Environment Variables for CNG Protection

A set of environment variables are supported for controlling CNG protection options on a per-application basis. These variables are documented here to facilitate more complicated deployments, but it should be noted that they are liable to change between releases.

Environment Variable Description

NCCNG_PIN

Passphrase for Softcard. This enables the passphrase to be specified programmatically rather than through the GUI passphrase prompt. Note: This can expose your passphrase.

It is recommended that this be set in a context where the passphrase will be visible only to the user or service that should have access to this passphrase. It should not be set as a machine-wide environment variable.

NCCNG_USE_MODULE_KEYS

  • If set to 1, module protection will be used for new keys that are generated.

  • If set to 0, the NCCNG_PROTECTION_TOKEN environment variable controls the protection option used.

NCCNG_PROTECTION_TOKEN

If NCCNG_USE_MODULE_KEYS is set to 0 (or a protection option other than module key protection or HSM pool mode was selected in the wizard) this environment variable enables the protection token to be specified for new keys that are generated.

  • If set to softcard:HASH the Softcard with the specified hash will be used.

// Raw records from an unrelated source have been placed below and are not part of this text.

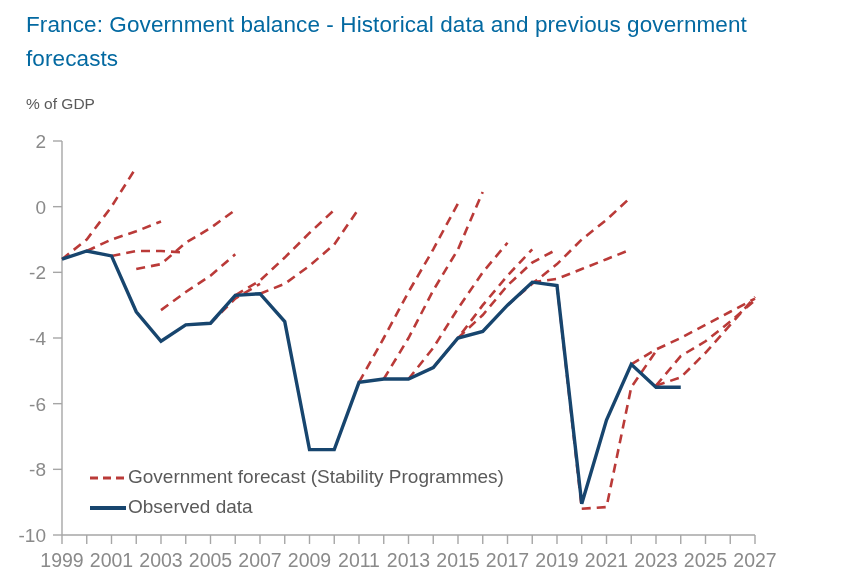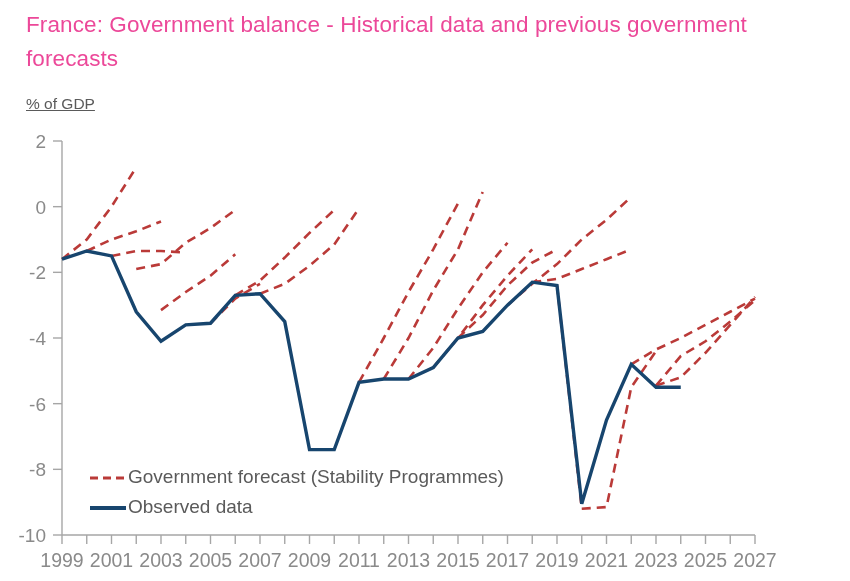--- a/index.html
+++ b/index.html
@@ -11,31 +11,30 @@
     position:relative;
   }
   #chart-root{position:relative;width:850px;height:581px;}
 
   .title{
     position:absolute;
     left:26px; top:8px;
     width:790px;
     font-size:22.5px;
     line-height:34px;
-    color:#ec4899;
+    color:#0369a1;
     font-weight:400;
     letter-spacing:0.1px;
   }
   .subtitle{
     position:absolute;
     left:26px; top:95px;
     font-size:15.5px;
     color:#5a5a5a;
     font-weight:400;
-    text-decoration:underline;
   }
 
   .plot{
     position:absolute;
     left:0; top:0;
     width:850px; height:581px;
   }
   svg{display:block;}
 
   .ytick-label{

  • If set to cardset:HASH the OCS with the specified hash will be used.

  • If set to anything else (for example, wizard), the GUI key protection wizard will be used. The HASH for Softcard or OCS protections refers to its Security World hash in hexadecimal, which can be identified using nfkminfo -s for softcards or nfkminfo -c for OCS.

NCCNG_ALWAYS_USE_AGENT

By default, if a CNG provider must display GUI, it will display it in the calling application if not in Session 0, and in the nShield Service Agent if running in Session 0 (for example, running as a service).

Setting NCCNG_ALWAYS_USE_AGENT to 1 forces CNG GUI prompts to always be displayed in the nShield Service Agent regardless of whether it is running in Session 0.

(If setting this value to 1 ensure that the nShield Service Agent is running).

NCCNG_USER_NAMESPACING

Namespacing allows multiple users to generate user keys of the same name. Namespacing is enabled by default.

  • If set to 1, namespacing will be used for new keys that are generated. The key blobs are prefixed with the creating user’s SID.

  • If set to 0, the NCCNG_PROTECTION_TOKEN environment variable controls the protection option used. The key blobs are prefixed with "user".

NCCNG_MACHINE_ACCESS_CONTROL

Configures the default permissions for the key blob files when machine keys are generated if no security descriptor is provided by the application. By default, the machine key access control is configured as STANDARD.

  • If set to STANDARD, then generated keys have read and write permissions for the built-in Administrators group only.

  • If set to CLASSIC, then generated keys use the NFAST_KMLOCAL default permissions.

  • If set to a valid SID starting with S-1-, then generated keys have read and write permissions for the built-in Administrators group and read permissions for the user or group specified by the SID.

  • If set to a valid SDDL, either SACL or DACL, then generated keys will have the file permissions of the SDDL applied to the key blob by default.

NCCNG_USER_ACCESS_CONTROL

Configures the default permissions for the key blob files when user keys are generated if no security descriptor is provided by the application. By default, the user key access control is configured as STANDARD.

  • If set to STANDARD, then generated keys have read and write permissions for the creating user only.

  • If set to CLASSIC, then generated keys use the NFAST_KMLOCAL default permissions.

  • If set to a valid SID starting with S-1-, then generated keys have read and write permissions for the creating user and read permissions for the user or group specified by the SID.

  • If set to a valid SDDL, either SACL or DACL, then generated keys will have the file permissions of the SDDL applied to the key blob by default.

NCCNG_IGNORE_SECURITY_DESCRIPTOR

By default, this is used if an application, for example certreq.exe, provides a security descriptor over the CNG API when keys are generated. This option allows CNG to ignore the provided security descriptor and use the default instead.

  • If set to 1, any supplied security descriptor will be discarded when a new key is generated and the default access control will be applied to the new key.

  • If set to 0, when a new key is generated the supplied security descriptor will be applied to the new key (default).